▶ **Dataset extract**:

_ _ _ _

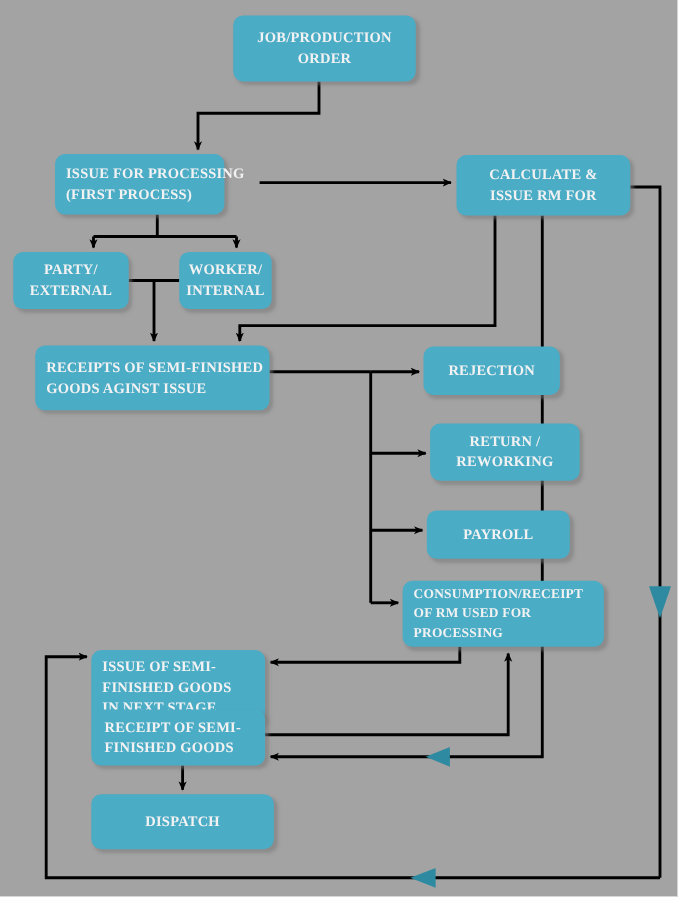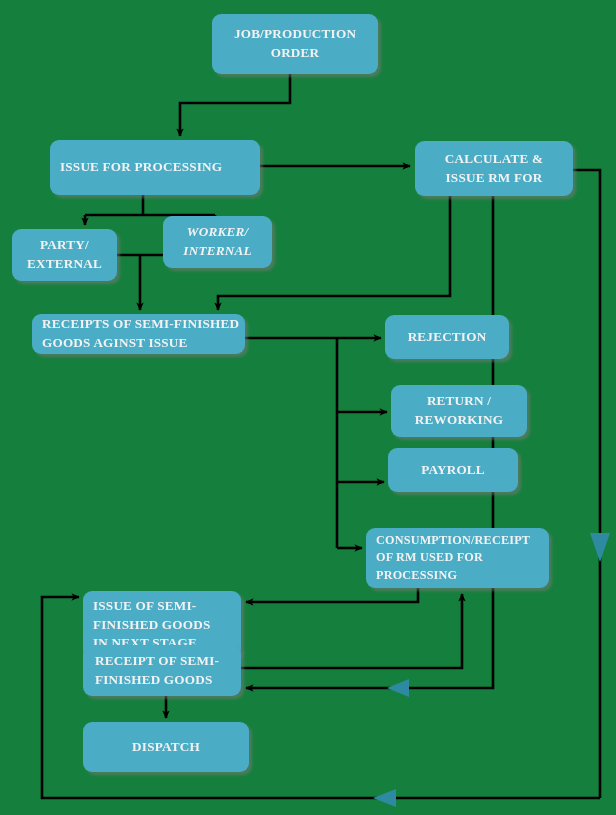"JOB/PRODUCTION" #canvas { background: #15803d -> #a3a3a3 }
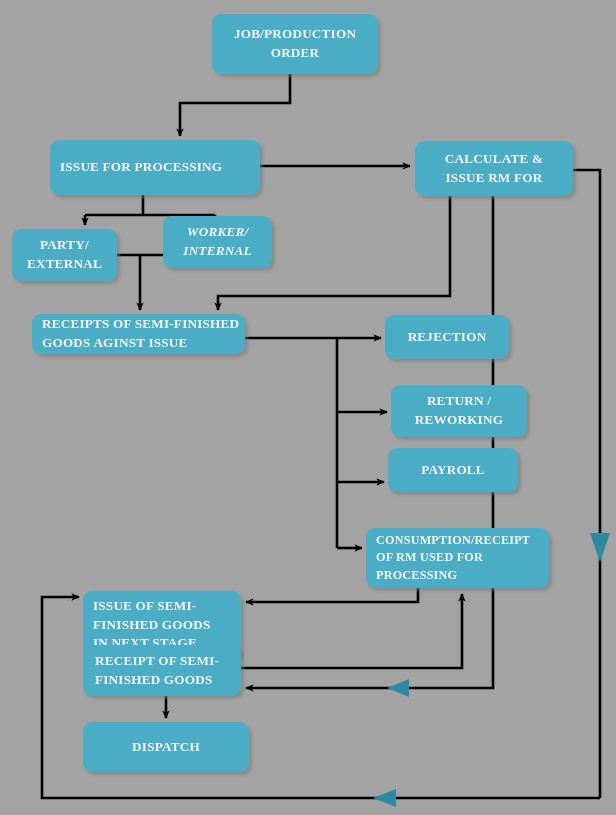"ISSUE FOR PROCESSING" div.node { width: 210px -> 154px }
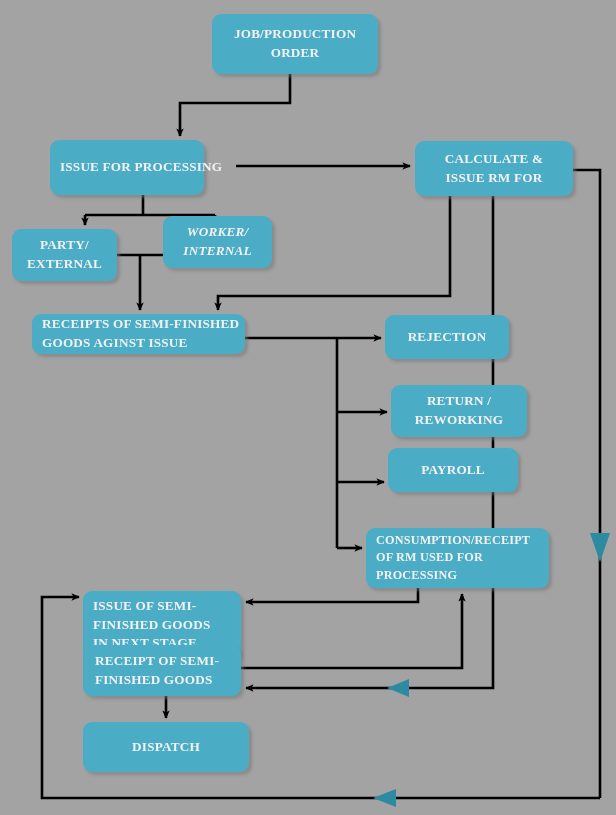"(FIRST PROCESS)" span.ln { html: none -> <span>(FIRST PROCESS)</span> }
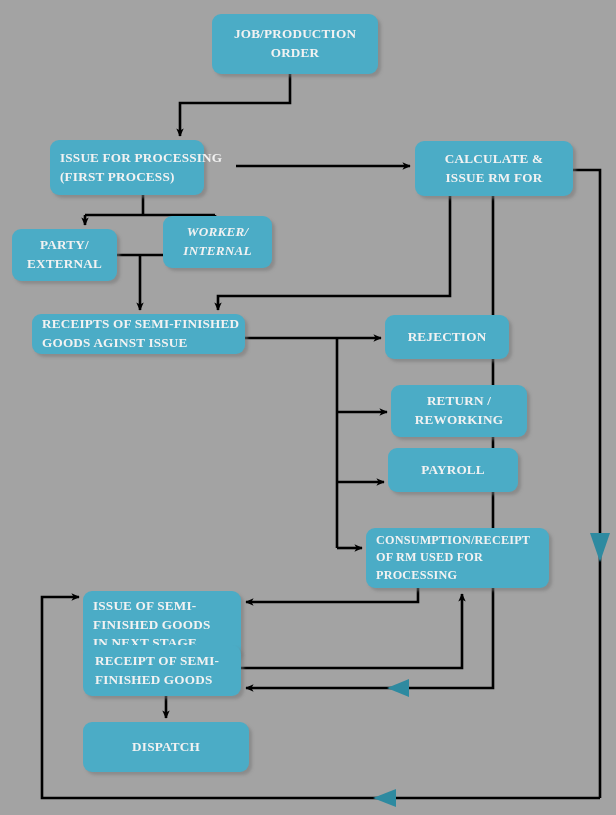"WORKER/" div.node { font-style: italic -> none; top: 216px -> 229px; width: 109px -> 84px }
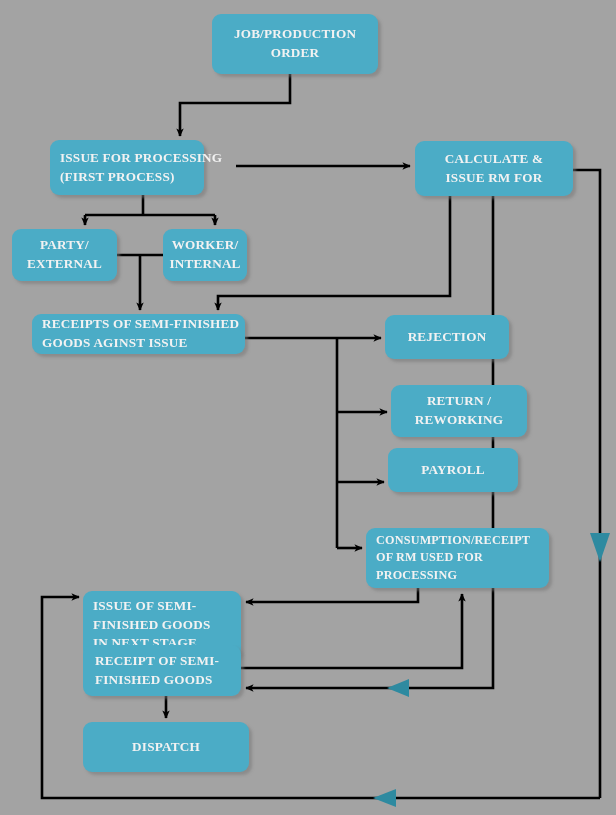"RECEIPTS OF SEMI-FINISHED" div.node { height: 40px -> 59px }
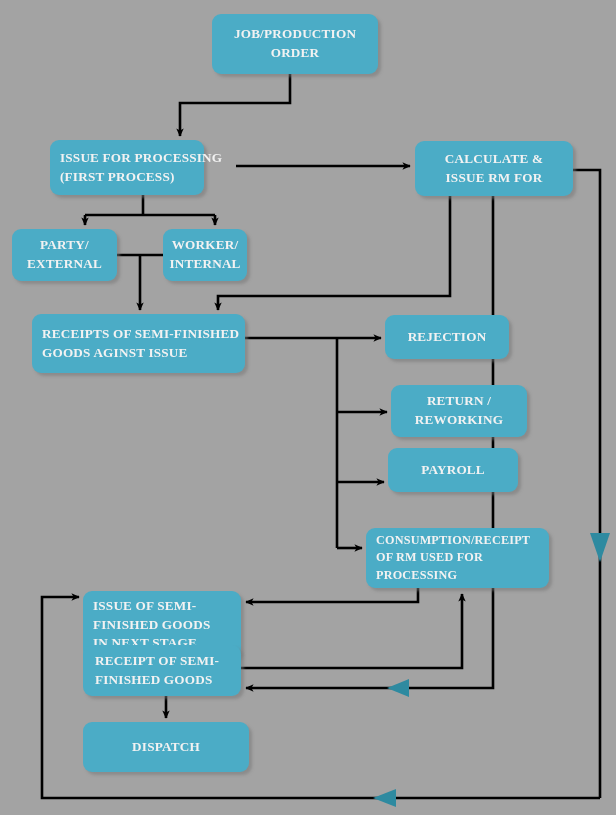"PAYROLL" div.node { top: 448px -> 464px }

_ _ _ _

▶ **What you should do**: With the images omitted, repeat all the data word for word.

▶ **Output for this task**:
"JOB/PRODUCTION" #canvas { background: #15803d -> #a3a3a3 }
"ISSUE FOR PROCESSING" div.node { width: 210px -> 154px }
"(FIRST PROCESS)" span.ln { html: none -> <span>(FIRST PROCESS)</span> }
"WORKER/" div.node { font-style: italic -> none; top: 216px -> 229px; width: 109px -> 84px }
"RECEIPTS OF SEMI-FINISHED" div.node { height: 40px -> 59px }
"PAYROLL" div.node { top: 448px -> 464px }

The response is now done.